Vois-tu, mon cher, j’imagine que les épreuves de l’émigration que les parents ont subies, et qui sans doute ont vivement impressionné madame de Labroie, ont causé par contre-coup, un fort ébranlement dans le cerveau de ce fils des preux, et y ont tout mis hors des gonds. Il est de ces gens qui reprennent jusqu’aux choses contemporaines de notre mère Ève, pour les regarder à la loupe et les redresser.

— Ainsi, demanda Brafort avec un sourire de satisfaction, vous pensez comme moi que ce qu’ils appellent leur doctrine est une folie ?

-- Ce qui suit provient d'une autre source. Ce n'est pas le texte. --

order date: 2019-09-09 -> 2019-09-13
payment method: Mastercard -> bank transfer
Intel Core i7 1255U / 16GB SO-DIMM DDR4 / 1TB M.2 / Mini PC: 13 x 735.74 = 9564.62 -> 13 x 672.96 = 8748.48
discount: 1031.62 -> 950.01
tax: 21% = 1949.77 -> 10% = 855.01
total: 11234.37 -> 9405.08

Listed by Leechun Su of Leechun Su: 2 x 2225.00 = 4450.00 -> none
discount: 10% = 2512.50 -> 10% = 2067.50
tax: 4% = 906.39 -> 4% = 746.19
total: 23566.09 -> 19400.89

— Oui, quant aux possibilités d’exécution, bien que ce soit puissamment raisonné. Mais, à la manière dont est fait l’homme et dont il a fait le monde, des gens qui viennent restaurer le droit à la place du privilége, dire : de chacun selon sa capacité, à chacun selon ses œuvres ; ces gens-là sont assurément de grands fous. À moins qu’ils ne comptent sur les siècles futurs ; alors, à leur aise. Pour moi, qui n’ai besoin que de trente ans d’avenir à peu près, et avant tout de demain et d’aujourd’hui, je songe à bâtir ma maison avec les matériaux que j’ai sous la main : sottise des petits, vanité des grands. Que voulez-vous ? je me sens profondément incapable de coucher à la belle étoile, même avec des frères, même avec des sœurs. — À propos, sais-tu que la femme de Jacques est bien jolie ? Plus que jolie, ravissante. Et ta femme à toi ? Il faudra pourtant que je la voie. Tu m’as invité à ton mariage, mon cher. Je voulais y aller, parole d’honneur. Mais ça m’a été impossible. Au revoir ! Ah ! mais dis-moi un peu ce qu’on pense dans vos boutiques de ce qui se passe ?

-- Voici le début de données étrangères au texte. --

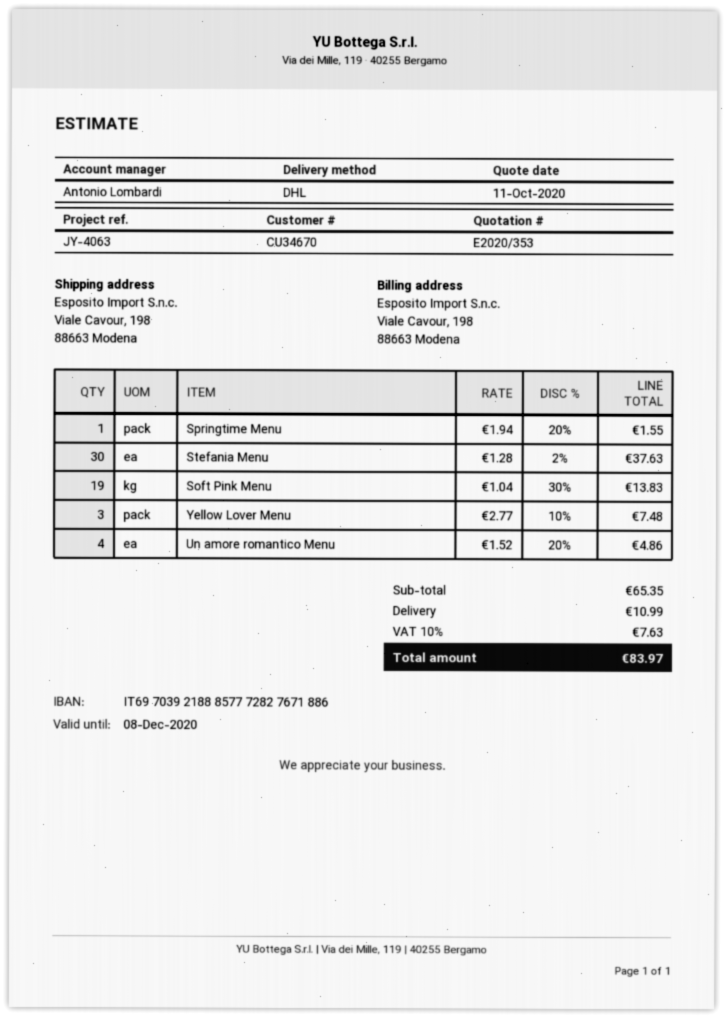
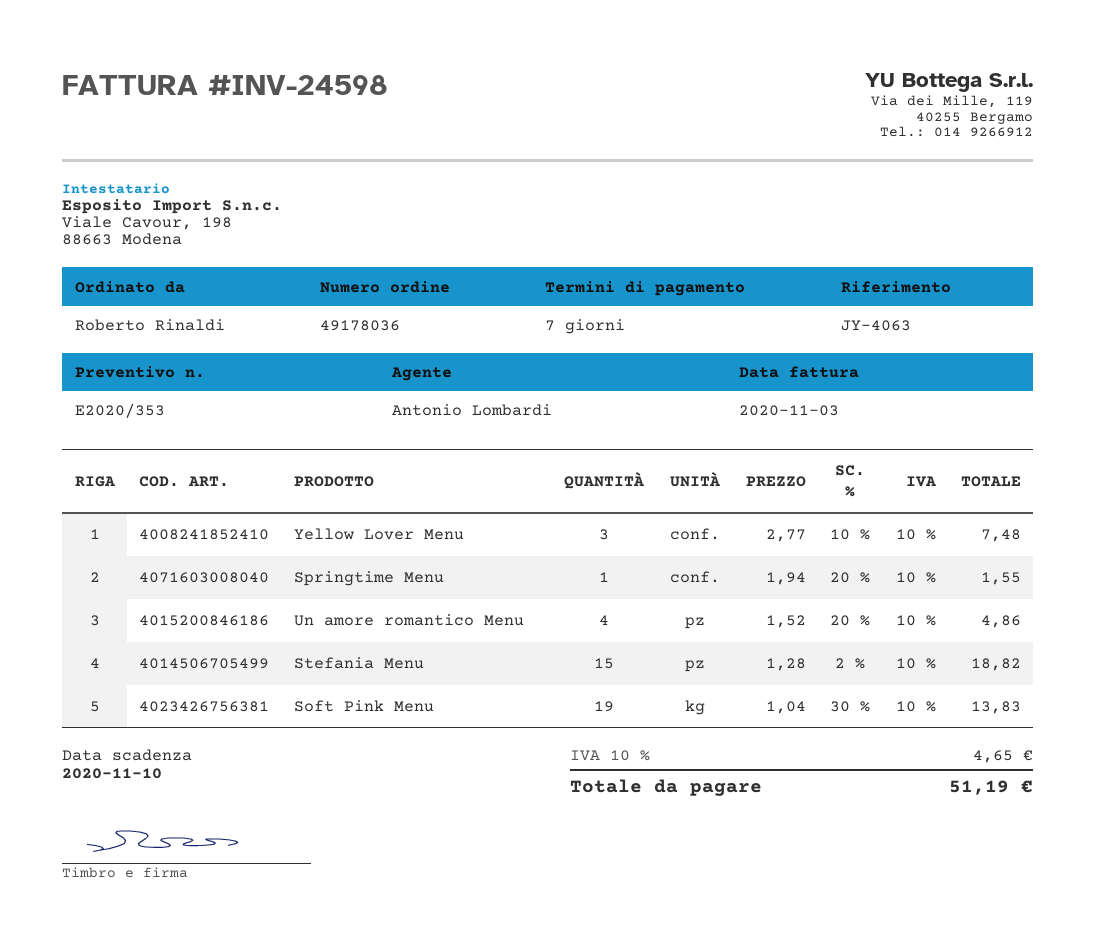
Stefania Menu: 30 x 1.28 - 2% = 37.63 -> 15 x 1.28 - 2% = 18.82
shipping: 10.99 -> none
tax: 10% = 7.63 -> 10% = 4.65
total: 83.97 -> 51.19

— De la politique ? Je ne m’en occupe pas du tout.

— Tu as tort. Il est toujours bon de savoir d’où vient le vent. Le vieux roi fait des bêtises à rallumer de ses cendres la révolution. Ah ! si les rois étaient avisés !… Il y en a encore pour longtemps de la monarchie dans ce bon peuple de France ! Le roi Charles X ne veut pas régner avec les bourgeois. Eh bien, les bourgeois régneront sans lui. Tu sais que je suis de l’opposition ?

— Non, vraiment, je l’ignorais. Quoi ! vous-même ?

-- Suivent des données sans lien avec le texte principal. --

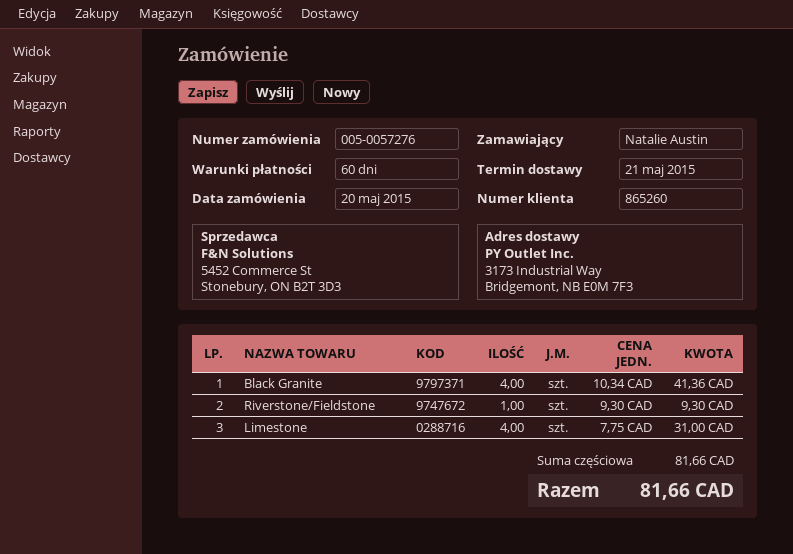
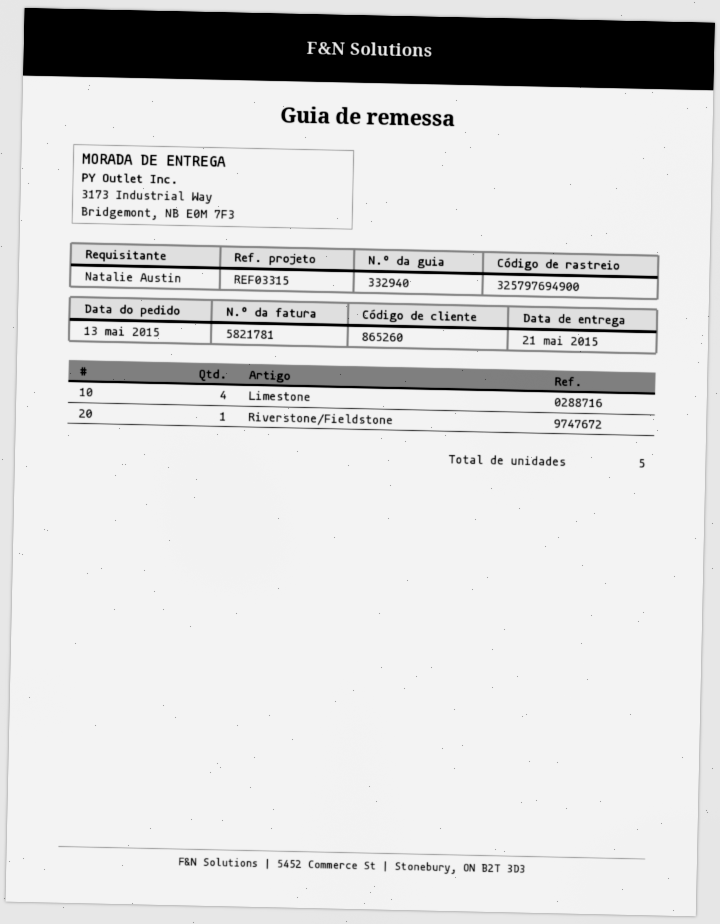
order date: 2015-05-20 -> 2015-05-13
Black Granite: 4 -> none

— Eh ! mon cher, c’est ce que je te disais tout à l’heure ; il faut savoir d’où vient le vent. Oui, j’écris de temps en temps au Courrier français. J’ai aussi plaidé avec éclat deux causes politiques. Ayez donc de la gloire ! Au moins on le sait à Laforgue. Papa le dit. Allons, c’est entendu : la première fois que je passe rue Saint-Dominique, j’entre chez toi.

Et l’élégant Maxime, ayant appelé du geste un cocher qui passait, montait en voiture, quand Brafort le retint d’un air suppliant :

— Un conseil, Maxime, je vous prie.

— En deux mots.

— Vous savez que Jacques s’est marié en Angleterre ?

— Il a été bien heureux là-bas, le scélérat !

— Ce mariage est-il valable en France ?

— Je m’imagine qu’il ne s’en inquiète guère. Non, probablement. Pourquoi cela ?

— C’est que, s’il en est ainsi, je ne puis vraiment permettre que ma femme voie une personne… dans une telle situation…

— Tudieu ! tu es bien effarouchable à l’endroit des relations de madame Brafort ! ne sois pas si puriste, mon cher. Tu blesserais Jacques vivement. Il ne faut jamais se faire d’ennemis sans un intérêt sérieux.

Sur cet aphorisme, le jeune de Renoux ferma la portière, laissant Brafort regagner seul sa demeure, en proie à de grandes perplexités.

Il les apaisa cependant en se promettant d’insister près de Jacques pour qu’il fît régulariser son mariage, et dès lors il crut pouvoir parler à sa femme de la rencontre qu’il avait faite de son frère, de Maxime et du vicomte de Labroie, à propos duquel il ne pouvait se lasser de répéter :

— Il y a des gens bien étonnants, ma parole d’honneur !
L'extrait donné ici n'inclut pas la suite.